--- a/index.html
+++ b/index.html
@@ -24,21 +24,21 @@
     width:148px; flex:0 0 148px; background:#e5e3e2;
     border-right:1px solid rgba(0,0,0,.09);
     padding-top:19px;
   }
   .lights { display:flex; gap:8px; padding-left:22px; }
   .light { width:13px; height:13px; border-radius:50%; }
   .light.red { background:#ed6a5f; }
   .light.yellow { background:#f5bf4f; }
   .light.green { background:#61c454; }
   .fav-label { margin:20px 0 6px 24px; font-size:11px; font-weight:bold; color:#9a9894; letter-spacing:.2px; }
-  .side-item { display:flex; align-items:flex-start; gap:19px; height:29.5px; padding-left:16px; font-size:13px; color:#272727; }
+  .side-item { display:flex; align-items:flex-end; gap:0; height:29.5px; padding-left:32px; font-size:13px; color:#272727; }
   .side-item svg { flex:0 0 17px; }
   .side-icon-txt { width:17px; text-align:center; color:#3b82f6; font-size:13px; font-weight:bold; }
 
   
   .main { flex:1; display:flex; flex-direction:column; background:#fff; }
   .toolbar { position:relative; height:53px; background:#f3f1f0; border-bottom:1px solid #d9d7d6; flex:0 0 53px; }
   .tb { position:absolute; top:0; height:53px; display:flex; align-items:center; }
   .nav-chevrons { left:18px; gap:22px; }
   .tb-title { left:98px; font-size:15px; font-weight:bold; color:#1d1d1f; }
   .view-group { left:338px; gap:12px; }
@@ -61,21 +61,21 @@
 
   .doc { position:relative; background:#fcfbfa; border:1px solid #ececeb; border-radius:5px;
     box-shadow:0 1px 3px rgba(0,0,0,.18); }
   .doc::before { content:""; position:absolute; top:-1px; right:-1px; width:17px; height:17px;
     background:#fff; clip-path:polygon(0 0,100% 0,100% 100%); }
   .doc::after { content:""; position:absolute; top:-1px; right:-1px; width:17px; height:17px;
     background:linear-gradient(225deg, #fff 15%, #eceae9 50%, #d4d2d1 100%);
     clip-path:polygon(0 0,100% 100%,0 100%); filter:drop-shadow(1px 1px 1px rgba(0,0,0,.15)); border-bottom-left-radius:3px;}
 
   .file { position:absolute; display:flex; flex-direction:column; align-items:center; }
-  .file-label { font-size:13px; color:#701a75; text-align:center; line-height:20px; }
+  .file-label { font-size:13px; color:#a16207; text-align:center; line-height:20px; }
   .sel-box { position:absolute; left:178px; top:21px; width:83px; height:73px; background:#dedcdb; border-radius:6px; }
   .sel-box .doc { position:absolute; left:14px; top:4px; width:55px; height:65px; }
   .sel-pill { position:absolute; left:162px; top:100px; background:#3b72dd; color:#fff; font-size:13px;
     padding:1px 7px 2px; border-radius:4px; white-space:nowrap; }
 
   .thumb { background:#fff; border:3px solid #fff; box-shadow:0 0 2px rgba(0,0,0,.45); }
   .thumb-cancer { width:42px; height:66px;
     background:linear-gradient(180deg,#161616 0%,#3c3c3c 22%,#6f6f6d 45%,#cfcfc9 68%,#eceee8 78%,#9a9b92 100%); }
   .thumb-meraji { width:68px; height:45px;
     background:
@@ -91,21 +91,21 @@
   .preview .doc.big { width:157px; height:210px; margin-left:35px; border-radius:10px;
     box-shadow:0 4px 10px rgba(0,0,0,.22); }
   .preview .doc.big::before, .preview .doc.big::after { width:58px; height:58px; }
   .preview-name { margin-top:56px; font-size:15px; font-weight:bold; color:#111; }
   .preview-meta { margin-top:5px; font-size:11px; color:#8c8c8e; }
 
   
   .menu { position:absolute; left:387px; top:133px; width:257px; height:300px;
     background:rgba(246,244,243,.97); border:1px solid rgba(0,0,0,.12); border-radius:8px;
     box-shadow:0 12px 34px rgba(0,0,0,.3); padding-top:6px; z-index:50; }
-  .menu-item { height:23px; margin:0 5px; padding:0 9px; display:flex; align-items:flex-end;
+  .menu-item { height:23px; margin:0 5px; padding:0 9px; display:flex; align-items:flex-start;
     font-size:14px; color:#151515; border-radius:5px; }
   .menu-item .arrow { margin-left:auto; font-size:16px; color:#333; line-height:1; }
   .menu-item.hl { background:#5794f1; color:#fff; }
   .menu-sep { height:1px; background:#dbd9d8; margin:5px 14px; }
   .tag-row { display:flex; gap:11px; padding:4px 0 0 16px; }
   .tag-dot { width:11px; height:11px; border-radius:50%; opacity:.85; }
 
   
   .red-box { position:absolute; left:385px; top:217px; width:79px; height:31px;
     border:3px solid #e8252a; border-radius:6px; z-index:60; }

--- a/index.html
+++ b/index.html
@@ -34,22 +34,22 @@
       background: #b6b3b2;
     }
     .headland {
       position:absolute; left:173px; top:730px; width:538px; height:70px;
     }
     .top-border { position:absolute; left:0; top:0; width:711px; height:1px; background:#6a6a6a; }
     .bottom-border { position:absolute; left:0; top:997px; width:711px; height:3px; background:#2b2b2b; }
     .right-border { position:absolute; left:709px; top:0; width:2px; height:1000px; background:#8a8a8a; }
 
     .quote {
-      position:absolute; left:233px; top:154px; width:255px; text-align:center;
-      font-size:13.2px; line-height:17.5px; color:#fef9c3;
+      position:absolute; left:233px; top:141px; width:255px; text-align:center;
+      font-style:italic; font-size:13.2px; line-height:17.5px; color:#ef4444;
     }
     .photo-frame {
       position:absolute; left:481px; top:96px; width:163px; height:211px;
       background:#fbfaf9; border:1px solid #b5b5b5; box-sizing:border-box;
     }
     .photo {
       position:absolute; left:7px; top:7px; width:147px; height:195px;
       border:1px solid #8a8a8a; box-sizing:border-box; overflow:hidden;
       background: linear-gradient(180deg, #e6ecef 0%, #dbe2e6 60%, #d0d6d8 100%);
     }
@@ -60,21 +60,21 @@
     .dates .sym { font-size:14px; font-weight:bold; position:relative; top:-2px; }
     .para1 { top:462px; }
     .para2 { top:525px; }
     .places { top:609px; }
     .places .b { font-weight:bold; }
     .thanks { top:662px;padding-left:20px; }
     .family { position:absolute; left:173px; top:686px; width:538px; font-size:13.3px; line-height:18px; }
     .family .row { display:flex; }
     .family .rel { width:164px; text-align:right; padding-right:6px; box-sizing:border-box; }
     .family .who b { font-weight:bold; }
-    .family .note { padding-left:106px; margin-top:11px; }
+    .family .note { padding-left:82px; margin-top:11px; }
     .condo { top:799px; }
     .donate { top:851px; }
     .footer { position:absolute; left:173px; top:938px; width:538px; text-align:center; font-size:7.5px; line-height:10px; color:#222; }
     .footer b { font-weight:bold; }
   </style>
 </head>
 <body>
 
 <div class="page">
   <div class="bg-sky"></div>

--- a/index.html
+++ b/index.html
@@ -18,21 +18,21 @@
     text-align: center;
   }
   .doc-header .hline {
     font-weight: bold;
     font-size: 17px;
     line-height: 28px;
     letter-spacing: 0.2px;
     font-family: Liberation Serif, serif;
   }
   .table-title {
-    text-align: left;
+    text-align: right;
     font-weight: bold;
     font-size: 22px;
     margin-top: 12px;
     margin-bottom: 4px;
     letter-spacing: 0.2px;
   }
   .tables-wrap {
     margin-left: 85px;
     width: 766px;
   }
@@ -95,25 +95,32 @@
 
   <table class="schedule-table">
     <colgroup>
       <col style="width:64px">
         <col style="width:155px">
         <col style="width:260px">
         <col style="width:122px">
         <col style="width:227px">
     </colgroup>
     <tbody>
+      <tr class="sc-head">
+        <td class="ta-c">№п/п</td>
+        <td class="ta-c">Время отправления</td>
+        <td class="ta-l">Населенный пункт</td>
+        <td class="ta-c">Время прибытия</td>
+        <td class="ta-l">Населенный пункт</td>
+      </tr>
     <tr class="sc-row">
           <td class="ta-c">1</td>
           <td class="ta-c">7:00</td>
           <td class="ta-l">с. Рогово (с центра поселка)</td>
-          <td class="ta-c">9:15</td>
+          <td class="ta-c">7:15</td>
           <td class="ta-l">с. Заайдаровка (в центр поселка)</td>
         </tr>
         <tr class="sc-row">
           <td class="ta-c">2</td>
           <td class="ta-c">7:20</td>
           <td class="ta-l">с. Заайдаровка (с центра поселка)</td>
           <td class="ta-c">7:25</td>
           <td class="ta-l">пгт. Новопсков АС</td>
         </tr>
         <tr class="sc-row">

┄┄┄┄┄┄┄┄┄┄

### Aim of the exercise
Repeat the records above line by line, from the first line through the line that contains "-61,21 +61,21 @@".

### Task output
--- a/index.html
+++ b/index.html
@@ -24,21 +24,21 @@
     width:148px; flex:0 0 148px; background:#e5e3e2;
     border-right:1px solid rgba(0,0,0,.09);
     padding-top:19px;
   }
   .lights { display:flex; gap:8px; padding-left:22px; }
   .light { width:13px; height:13px; border-radius:50%; }
   .light.red { background:#ed6a5f; }
   .light.yellow { background:#f5bf4f; }
   .light.green { background:#61c454; }
   .fav-label { margin:20px 0 6px 24px; font-size:11px; font-weight:bold; color:#9a9894; letter-spacing:.2px; }
-  .side-item { display:flex; align-items:flex-start; gap:19px; height:29.5px; padding-left:16px; font-size:13px; color:#272727; }
+  .side-item { display:flex; align-items:flex-end; gap:0; height:29.5px; padding-left:32px; font-size:13px; color:#272727; }
   .side-item svg { flex:0 0 17px; }
   .side-icon-txt { width:17px; text-align:center; color:#3b82f6; font-size:13px; font-weight:bold; }
 
   
   .main { flex:1; display:flex; flex-direction:column; background:#fff; }
   .toolbar { position:relative; height:53px; background:#f3f1f0; border-bottom:1px solid #d9d7d6; flex:0 0 53px; }
   .tb { position:absolute; top:0; height:53px; display:flex; align-items:center; }
   .nav-chevrons { left:18px; gap:22px; }
   .tb-title { left:98px; font-size:15px; font-weight:bold; color:#1d1d1f; }
   .view-group { left:338px; gap:12px; }
@@ -61,21 +61,21 @@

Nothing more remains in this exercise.